On the way, back down the trail to my car, I saw the signs for the falls that I had originally set out for as my destination. How I missed it I don’t know, because it was right near my car!! Since I was so close, I decided to go see the falls, (after all, it was the reason I came). The falls were nice, but there were loud and noisy kids playing in the water and tons of tourist; it was nothing compared to the peace and joy I found at the lake and the conversations and encounter I had with God and John.
“I had lost my way and yet found myself and learned it’s where I intended to be all along!”
My journey was one I will always remember, I walked away enlightened with more peace than I came with. God used His beauty of nature to teach me several valuable lessons. However, I firmly believe our journeys are not only about us. A good friend once told me “the path is not just about you, it’s about the lessons you will learn along the way and bless others with.”
A few lessons from my journey I want to bless you with…
1. It wasn’t until I finally reached the falls, did I realize that the destination I had never planned on (the lake); had so much more to offer with more beauty that made the sacrifice for the climb, worth it.
2. We may have a destination in mind, yet God can send us on a detour that leads us to a place that far exceeds our expectations.
3. There is so much we miss when we take our path vs. the one that God sends us on. Looking back, the view and the sights I witnessed on the way to the lake were nothing like the view on the way to the falls.
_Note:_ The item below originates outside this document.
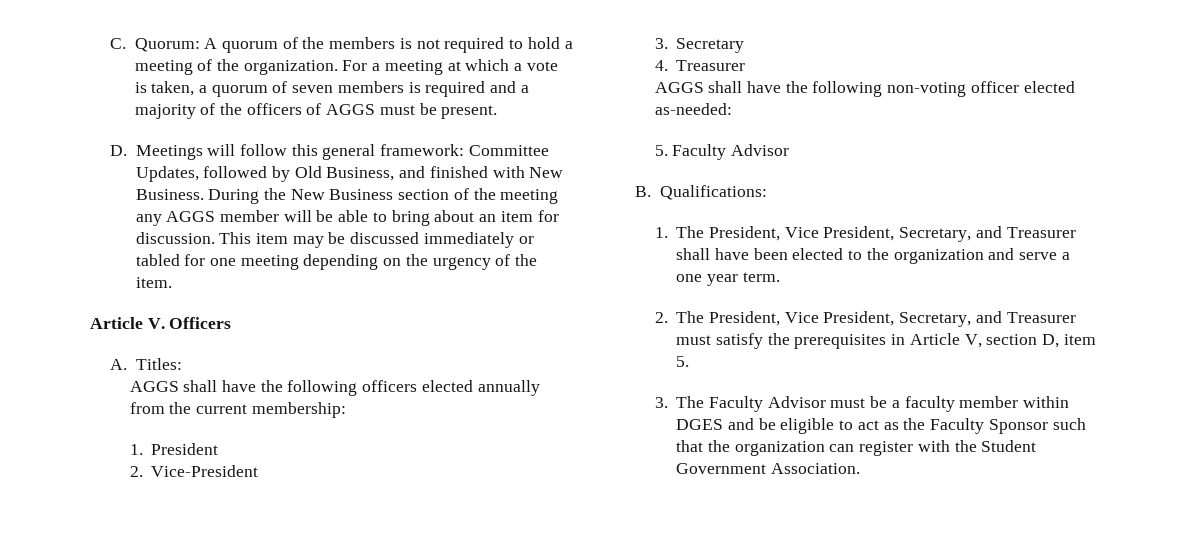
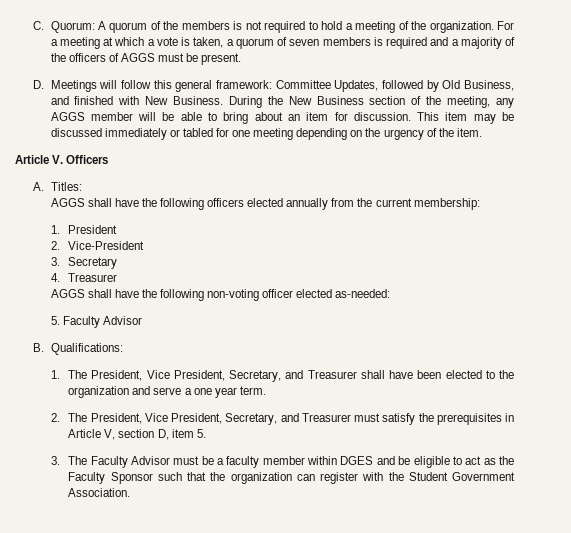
- During the New Business section of the meeting any AGGS member will be able to bring about an item for discussion.
+ During the New Business section of the meeting, any AGGS member will be able to bring about an item for discussion.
There was so much more gained on the harder path than the easier one.
4. The path that’s chosen for us is not always easy, it’s hard to climb, and we feel unprepared, yet God will always provide us enough and sustain us if we trust Him.
5. At times it’s hard to breathe, and the journey can leave us feeling alone, afraid and like we can’t make it; yet if we just keep going, the destination and the surpasses anything we imagined.
Of course, I am still in the throes of grief and the journey out of the darkness, yet I am committed to mastering the balance of honoring the suffering while making a simultaneous commitment to surviving the experience of the uncommon path.